CHAPTER IX
THE TENDERFOOT
If Specs had not stopped on his way to school that morning to play with Felix; and if Miss Seeby, the botany teacher, had not expressed a desire for a specimen of aspidium fragrans, which is a variety of fern; and if Professor Leland had not called a mass meeting for four o'clock that afternoon, there is no telling how the day might have ended for the Black Eagle Patrol.
Felix was the Magoons' dog. He included in his affections all friends of the family and particularly Roundy's brother Scouts. There were people, indeed, who claimed that Felix was the eighth member of the patrol. But that was ridiculous, of course; for how could a dog pass the tenderfoot tests of tying knots, or take the Scout oath, or know the history of the flag?
Felix probably didn't worry about his official position. What counted with him was the friendship of the Scouts; and that morning, when care-free Specs McGrew hove in sight, with a stick in his hand, Felix barked happily and said, as plainly as a dog can, "Throw it! I'll retrieve it for you!"
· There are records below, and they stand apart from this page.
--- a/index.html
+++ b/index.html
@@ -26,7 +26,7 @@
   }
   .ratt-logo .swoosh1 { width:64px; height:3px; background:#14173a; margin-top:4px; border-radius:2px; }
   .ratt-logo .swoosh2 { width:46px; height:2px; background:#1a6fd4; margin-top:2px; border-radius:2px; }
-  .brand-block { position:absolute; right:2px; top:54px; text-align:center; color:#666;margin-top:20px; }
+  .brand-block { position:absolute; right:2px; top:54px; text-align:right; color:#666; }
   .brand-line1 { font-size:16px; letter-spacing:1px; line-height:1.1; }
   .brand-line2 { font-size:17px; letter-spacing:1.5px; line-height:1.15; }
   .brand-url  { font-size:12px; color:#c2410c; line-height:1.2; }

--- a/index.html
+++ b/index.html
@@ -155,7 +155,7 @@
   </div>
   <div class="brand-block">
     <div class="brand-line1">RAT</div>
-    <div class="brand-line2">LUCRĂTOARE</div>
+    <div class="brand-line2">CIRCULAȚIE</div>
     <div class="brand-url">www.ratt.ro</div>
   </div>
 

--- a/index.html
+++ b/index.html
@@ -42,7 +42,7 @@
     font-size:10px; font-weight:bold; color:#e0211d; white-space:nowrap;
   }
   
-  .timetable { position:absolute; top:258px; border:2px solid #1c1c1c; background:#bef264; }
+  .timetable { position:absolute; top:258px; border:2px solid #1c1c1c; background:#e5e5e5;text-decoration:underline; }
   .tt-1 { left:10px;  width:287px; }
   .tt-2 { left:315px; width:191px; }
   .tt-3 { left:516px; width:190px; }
So Specs whipped the stick fifty feet away, and Felix rushed after it. As soon as he had thrown, Specs raced for the corner, to get out of sight before the dog could recover the bit of wood and return it. But Felix was too quick for him, too wise in the game. All the way to school they played it till, at the very door, with the last bell ringing, Specs hurled it farther than he had any time yet, and then took advantage of Felix by dodging into the hall and running upstairs to his seat in the big assembly room.
This was a mistake. The way to end a game with Felix was to stand sternly before him and say, "Go home, Felix; go home, sir!" and wait till the dog dropped his tail between his legs and crept away.
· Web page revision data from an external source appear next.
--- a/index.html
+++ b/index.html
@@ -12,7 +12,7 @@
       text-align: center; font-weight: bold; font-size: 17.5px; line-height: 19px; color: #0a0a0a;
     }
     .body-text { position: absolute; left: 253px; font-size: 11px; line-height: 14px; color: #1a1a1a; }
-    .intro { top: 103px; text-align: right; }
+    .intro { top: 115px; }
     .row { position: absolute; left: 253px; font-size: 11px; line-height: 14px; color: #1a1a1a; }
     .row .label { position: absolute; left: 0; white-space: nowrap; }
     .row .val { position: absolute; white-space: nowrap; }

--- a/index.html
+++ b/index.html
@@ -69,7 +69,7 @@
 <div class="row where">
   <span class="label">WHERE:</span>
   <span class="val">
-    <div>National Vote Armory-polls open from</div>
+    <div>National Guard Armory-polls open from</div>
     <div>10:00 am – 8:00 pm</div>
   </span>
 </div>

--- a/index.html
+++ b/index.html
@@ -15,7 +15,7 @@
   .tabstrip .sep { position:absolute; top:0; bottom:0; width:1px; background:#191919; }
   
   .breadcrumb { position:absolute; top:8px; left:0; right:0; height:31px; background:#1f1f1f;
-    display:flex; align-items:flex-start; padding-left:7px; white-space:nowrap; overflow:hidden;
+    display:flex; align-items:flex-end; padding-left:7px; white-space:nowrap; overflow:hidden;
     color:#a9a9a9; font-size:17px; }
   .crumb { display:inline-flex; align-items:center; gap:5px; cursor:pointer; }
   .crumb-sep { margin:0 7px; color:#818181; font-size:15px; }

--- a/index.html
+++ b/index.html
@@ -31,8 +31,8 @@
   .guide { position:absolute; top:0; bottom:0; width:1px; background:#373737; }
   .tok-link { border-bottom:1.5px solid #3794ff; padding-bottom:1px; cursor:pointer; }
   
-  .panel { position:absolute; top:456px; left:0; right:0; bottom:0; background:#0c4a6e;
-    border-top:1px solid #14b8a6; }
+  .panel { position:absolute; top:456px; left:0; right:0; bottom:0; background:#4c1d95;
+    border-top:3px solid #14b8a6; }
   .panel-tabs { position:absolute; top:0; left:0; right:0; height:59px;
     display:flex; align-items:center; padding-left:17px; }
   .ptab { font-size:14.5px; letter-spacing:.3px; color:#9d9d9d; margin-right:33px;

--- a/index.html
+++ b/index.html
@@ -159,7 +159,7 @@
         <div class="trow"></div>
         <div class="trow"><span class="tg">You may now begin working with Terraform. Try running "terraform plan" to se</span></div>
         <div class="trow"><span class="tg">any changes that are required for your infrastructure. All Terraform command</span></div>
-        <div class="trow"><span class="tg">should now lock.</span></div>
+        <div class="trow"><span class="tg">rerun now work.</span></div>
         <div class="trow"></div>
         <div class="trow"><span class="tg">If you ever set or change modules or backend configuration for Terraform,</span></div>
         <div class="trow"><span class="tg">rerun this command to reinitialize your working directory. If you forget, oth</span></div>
The school day started like any other for Specs. He answered "present" at roll call, joined the others in singing, and listened attentively to the five-minute address by Professor Leland. It was not until he had marched with the class to Room 4 for his botany recitation, indeed, that he thought of Felix again.
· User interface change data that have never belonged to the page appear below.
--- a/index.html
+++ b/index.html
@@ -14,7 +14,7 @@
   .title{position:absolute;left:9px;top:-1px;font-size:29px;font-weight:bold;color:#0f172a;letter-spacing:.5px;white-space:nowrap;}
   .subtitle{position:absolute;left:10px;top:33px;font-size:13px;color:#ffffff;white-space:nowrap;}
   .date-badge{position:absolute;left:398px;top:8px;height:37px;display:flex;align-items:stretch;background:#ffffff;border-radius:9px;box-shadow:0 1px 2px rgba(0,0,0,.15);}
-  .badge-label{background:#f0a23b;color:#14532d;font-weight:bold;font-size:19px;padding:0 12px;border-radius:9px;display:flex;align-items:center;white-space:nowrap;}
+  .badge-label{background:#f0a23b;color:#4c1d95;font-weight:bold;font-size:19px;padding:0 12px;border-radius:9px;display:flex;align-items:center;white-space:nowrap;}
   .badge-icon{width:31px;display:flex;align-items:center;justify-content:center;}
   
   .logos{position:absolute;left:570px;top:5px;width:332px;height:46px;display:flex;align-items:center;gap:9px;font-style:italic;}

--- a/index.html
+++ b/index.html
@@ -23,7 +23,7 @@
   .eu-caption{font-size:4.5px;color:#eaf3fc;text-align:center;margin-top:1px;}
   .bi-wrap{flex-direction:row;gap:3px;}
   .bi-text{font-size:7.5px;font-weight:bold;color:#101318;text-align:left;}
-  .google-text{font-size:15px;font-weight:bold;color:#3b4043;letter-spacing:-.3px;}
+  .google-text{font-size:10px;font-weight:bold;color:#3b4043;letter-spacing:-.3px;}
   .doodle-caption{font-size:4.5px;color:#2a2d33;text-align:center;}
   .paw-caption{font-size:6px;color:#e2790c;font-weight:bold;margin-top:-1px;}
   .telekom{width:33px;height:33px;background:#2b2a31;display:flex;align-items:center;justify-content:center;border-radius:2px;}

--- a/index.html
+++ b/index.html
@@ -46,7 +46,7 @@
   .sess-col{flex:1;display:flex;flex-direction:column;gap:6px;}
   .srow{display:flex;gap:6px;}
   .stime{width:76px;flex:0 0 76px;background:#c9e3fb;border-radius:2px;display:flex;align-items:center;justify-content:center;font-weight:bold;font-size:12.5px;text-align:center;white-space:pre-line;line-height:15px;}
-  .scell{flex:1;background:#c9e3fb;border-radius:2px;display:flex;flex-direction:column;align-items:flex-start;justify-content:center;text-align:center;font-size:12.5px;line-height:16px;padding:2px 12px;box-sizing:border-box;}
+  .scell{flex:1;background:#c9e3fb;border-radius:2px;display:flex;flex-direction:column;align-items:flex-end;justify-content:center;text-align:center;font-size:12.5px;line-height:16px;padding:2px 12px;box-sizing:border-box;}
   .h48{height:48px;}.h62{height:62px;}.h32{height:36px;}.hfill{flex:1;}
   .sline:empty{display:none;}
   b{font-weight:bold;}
"The aspidium fragrans, or fragrant fern," Miss Seeby was saying, "is a rare and hardy little species, growing in clefts on the faces of precipices. It is aromatic, with an odor said to be like new-mown hay composed largely of sweet-briar rose leaves. This fern is to be found in our State, and I should like very much to have a specimen to show the class. Look for a place where there is a bare cliff, overhanging a little, perhaps, so the rain cannot reach the plant, and up above all the trees, so that it can have no shade at all. If you find a fern there, test it by its fragrance, its stickiness and its beautiful brown, curling fronds." She paused, walked toward Specs and said, in a wholly different voice, "Is that your dog?"